Please repeat the data exactly, leaving nothing out.

DATA RECORDS START

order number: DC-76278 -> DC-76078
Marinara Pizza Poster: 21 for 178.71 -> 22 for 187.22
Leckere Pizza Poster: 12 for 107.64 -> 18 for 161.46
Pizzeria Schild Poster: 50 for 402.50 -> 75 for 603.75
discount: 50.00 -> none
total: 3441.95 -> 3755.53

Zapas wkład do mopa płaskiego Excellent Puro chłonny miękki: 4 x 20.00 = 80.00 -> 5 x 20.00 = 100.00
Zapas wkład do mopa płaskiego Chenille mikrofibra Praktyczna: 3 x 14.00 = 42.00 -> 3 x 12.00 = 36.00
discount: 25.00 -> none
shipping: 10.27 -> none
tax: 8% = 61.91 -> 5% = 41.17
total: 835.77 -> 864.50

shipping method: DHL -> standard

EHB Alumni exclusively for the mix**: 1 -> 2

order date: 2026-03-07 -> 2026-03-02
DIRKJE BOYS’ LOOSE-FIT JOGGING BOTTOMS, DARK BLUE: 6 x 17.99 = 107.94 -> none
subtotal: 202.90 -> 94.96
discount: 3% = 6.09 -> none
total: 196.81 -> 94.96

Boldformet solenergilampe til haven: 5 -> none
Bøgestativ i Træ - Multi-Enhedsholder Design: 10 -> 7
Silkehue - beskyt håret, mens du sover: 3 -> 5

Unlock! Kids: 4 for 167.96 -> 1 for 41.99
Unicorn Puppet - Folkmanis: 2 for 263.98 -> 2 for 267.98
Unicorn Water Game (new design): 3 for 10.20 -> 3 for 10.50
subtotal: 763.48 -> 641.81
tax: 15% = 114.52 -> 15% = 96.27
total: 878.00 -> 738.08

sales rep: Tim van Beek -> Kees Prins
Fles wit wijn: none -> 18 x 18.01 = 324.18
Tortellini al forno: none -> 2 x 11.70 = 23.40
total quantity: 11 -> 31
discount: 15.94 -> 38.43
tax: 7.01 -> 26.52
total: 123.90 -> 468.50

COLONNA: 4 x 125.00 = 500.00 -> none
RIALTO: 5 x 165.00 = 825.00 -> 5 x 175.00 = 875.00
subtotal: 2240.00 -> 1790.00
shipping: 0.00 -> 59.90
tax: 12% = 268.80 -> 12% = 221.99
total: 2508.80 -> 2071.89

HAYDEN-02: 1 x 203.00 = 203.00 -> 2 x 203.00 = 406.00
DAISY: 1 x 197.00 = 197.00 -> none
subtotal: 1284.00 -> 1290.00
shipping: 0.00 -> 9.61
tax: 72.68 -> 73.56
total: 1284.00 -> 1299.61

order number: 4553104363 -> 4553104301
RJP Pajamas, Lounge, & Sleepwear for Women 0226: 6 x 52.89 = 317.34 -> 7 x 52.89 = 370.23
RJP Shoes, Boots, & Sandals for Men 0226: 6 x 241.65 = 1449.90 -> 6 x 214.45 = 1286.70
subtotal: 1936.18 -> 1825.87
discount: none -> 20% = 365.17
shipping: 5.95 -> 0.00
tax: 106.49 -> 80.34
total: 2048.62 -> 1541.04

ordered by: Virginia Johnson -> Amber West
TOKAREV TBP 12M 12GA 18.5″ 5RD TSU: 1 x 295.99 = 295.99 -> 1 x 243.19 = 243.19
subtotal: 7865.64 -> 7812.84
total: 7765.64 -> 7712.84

DATA RECORDS END

* _EXERCISE ANSWER_:
order number: DC-76278 -> DC-76078
Marinara Pizza Poster: 21 for 178.71 -> 22 for 187.22
Leckere Pizza Poster: 12 for 107.64 -> 18 for 161.46
Pizzeria Schild Poster: 50 for 402.50 -> 75 for 603.75
discount: 50.00 -> none
total: 3441.95 -> 3755.53

Zapas wkład do mopa płaskiego Excellent Puro chłonny miękki: 4 x 20.00 = 80.00 -> 5 x 20.00 = 100.00
Zapas wkład do mopa płaskiego Chenille mikrofibra Praktyczna: 3 x 14.00 = 42.00 -> 3 x 12.00 = 36.00
discount: 25.00 -> none
shipping: 10.27 -> none
tax: 8% = 61.91 -> 5% = 41.17
total: 835.77 -> 864.50

shipping method: DHL -> standard

EHB Alumni exclusively for the mix**: 1 -> 2

order date: 2026-03-07 -> 2026-03-02
DIRKJE BOYS’ LOOSE-FIT JOGGING BOTTOMS, DARK BLUE: 6 x 17.99 = 107.94 -> none
subtotal: 202.90 -> 94.96
discount: 3% = 6.09 -> none
total: 196.81 -> 94.96

Boldformet solenergilampe til haven: 5 -> none
Bøgestativ i Træ - Multi-Enhedsholder Design: 10 -> 7
Silkehue - beskyt håret, mens du sover: 3 -> 5

Unlock! Kids: 4 for 167.96 -> 1 for 41.99
Unicorn Puppet - Folkmanis: 2 for 263.98 -> 2 for 267.98
Unicorn Water Game (new design): 3 for 10.20 -> 3 for 10.50
subtotal: 763.48 -> 641.81
tax: 15% = 114.52 -> 15% = 96.27
total: 878.00 -> 738.08

sales rep: Tim van Beek -> Kees Prins
Fles wit wijn: none -> 18 x 18.01 = 324.18
Tortellini al forno: none -> 2 x 11.70 = 23.40
total quantity: 11 -> 31
discount: 15.94 -> 38.43
tax: 7.01 -> 26.52
total: 123.90 -> 468.50

COLONNA: 4 x 125.00 = 500.00 -> none
RIALTO: 5 x 165.00 = 825.00 -> 5 x 175.00 = 875.00
subtotal: 2240.00 -> 1790.00
shipping: 0.00 -> 59.90
tax: 12% = 268.80 -> 12% = 221.99
total: 2508.80 -> 2071.89

HAYDEN-02: 1 x 203.00 = 203.00 -> 2 x 203.00 = 406.00
DAISY: 1 x 197.00 = 197.00 -> none
subtotal: 1284.00 -> 1290.00
shipping: 0.00 -> 9.61
tax: 72.68 -> 73.56
total: 1284.00 -> 1299.61

order number: 4553104363 -> 4553104301
RJP Pajamas, Lounge, & Sleepwear for Women 0226: 6 x 52.89 = 317.34 -> 7 x 52.89 = 370.23
RJP Shoes, Boots, & Sandals for Men 0226: 6 x 241.65 = 1449.90 -> 6 x 214.45 = 1286.70
subtotal: 1936.18 -> 1825.87
discount: none -> 20% = 365.17
shipping: 5.95 -> 0.00
tax: 106.49 -> 80.34
total: 2048.62 -> 1541.04

ordered by: Virginia Johnson -> Amber West
TOKAREV TBP 12M 12GA 18.5″ 5RD TSU: 1 x 295.99 = 295.99 -> 1 x 243.19 = 243.19
subtotal: 7865.64 -> 7812.84
total: 7765.64 -> 7712.84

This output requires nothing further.